Appellate Division of the Supreme Court of New York, First Department
Nov 19, 1992
187 A.D.2d 363 (N.Y. App. Div. 1992)

Summary

In People v. Salaam, 187 AD2d 363, 590 NYS2d 195 (1st Dept 1992), summary denial of a post-verdict motion alleging that jurors had improperly read newspaper accounts of the trial was upheld by the Appellate Division because the source of the motion was a radio interview with one of the jurors which "was pure hearsay."

Summary of this case from People v. Giuca

Opinion

November 19, 1992

Appeal from the Supreme Court, New York County (Thomas B. Galligan, J.).


Defendant was prosecuted with others for his participation in a series of violent incidents in Central Park on the evening of April 19, 1989, and was convicted for the severe beating and robbery of a male jogger and the brutal rape and near killing of a female jogger a short time later in a nearby location. Contacted by police after being named as a participant by an apprehended suspect, defendant initially denied any involvement, but then gave a detailed inculpatory statement in which he admitted using a pipe to beat the male jogger, as well as the female jogger, when she resisted one of his accomplices. Details of this statement were corroborated overwhelmingly by substantial physical evidence.

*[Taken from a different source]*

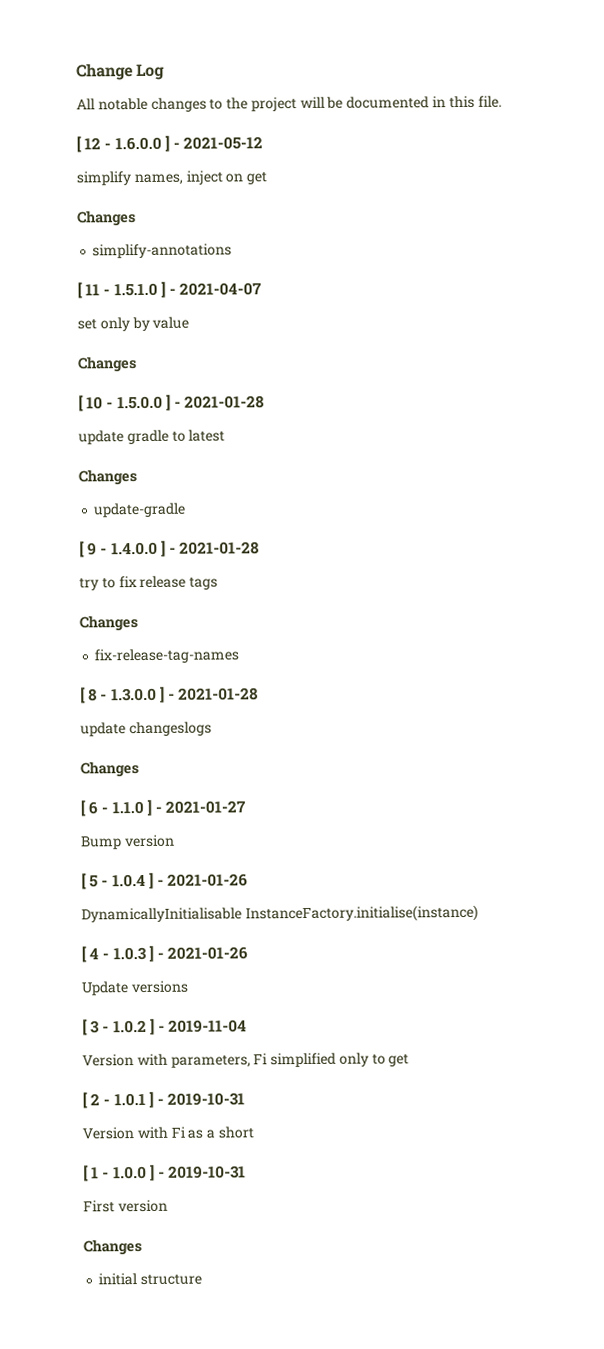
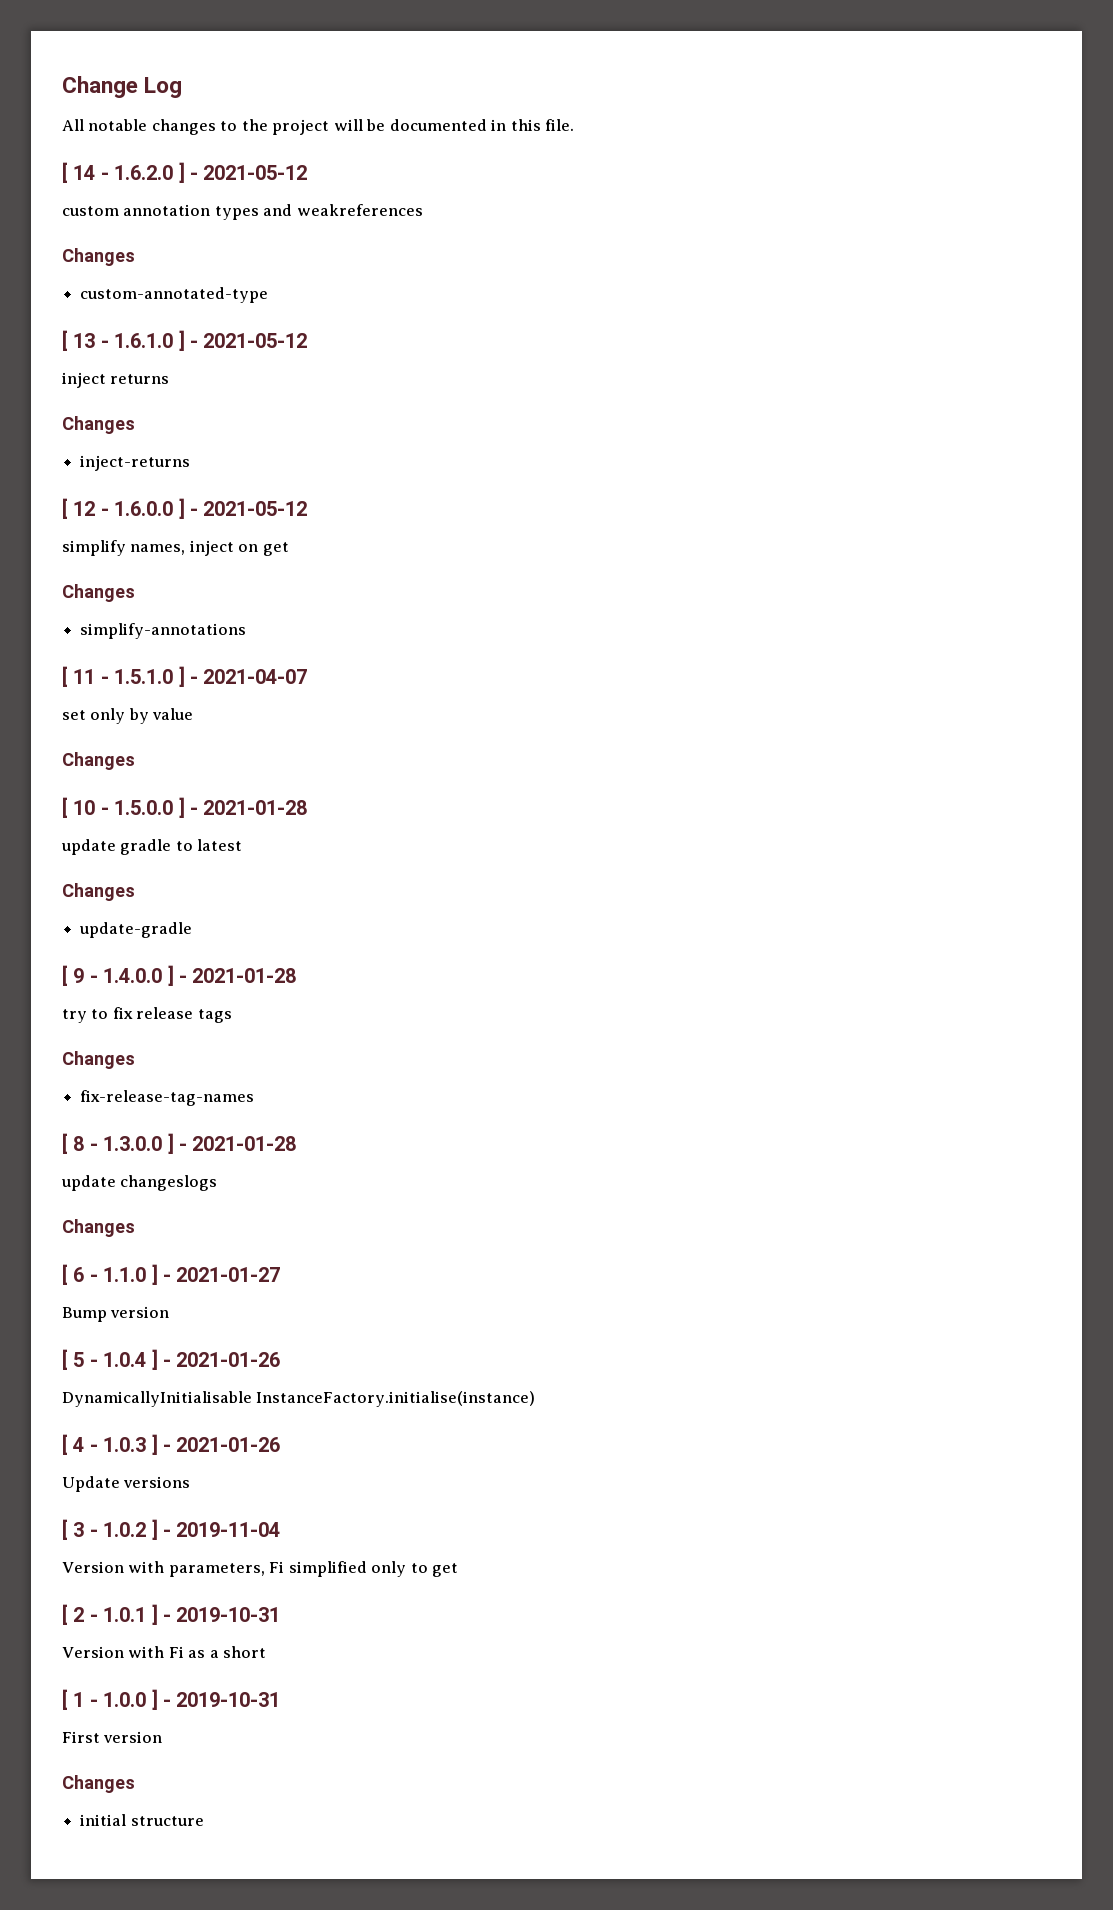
(502, 101) none -> [62,162,308,183] [62,204,423,220] [62,248,135,266] [80,287,269,303] [62,330,308,351] [62,372,170,388] [62,416,135,434] [80,455,191,471] // [ 14 - 1.6.2.0 ] - 2021-05-12 // custom annotation types and weakreferences // Changes // custom-annotated-type // [ 13 - 1.6.1.0 ] - 2021-05-12 // inject returns // Changes // inject-returns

The salient fact at the suppression hearing was that defendant was only 15 years old at the time of the crime and his interview by police. CPL 140.20 (6) and Family Court Act § 305.2 (3), literally construed, would have required police to notify defendant's parent or a person with whom he resided when he was taken into custody.

However, we find no violation of these requirements in this case. First, we credit police officer testimony that defendant accompanied them to the precinct voluntarily. Second, although defendant's mother was not at home when defendant left for the precinct, police had informed his sister and brother of their destination, and in fact, defendant's mother arrived at the precinct not long after him. More significantly, we credit police officer testimony that defendant consistently lied to them about his age, stating that he was 16 and showing a school transit pass to prove it. It is well established that a person should not benefit from his own misrepresentations (Matter of Hector C., 95 Misc.2d 255, 258). We discredit the testimony of defendant's witnesses, as well as that of defendant himself, that sought to establish that the police were put on notice of defendant's actual age from the moment they had approached him at home as well as at the precinct during the course of his interview. Since we conclude that the police were not aware that defendant was a juvenile, and find that, once the police were put on notice, they scrupulously honored the request of his mother that questioning cease, we find no violation of CPL 140.20 (6) or Family Court Act § 305.2 (3) (see, Matter of Emilio M., 37 N.Y.2d 173, 177; Matter of Luis N., 112 A.D.2d 86).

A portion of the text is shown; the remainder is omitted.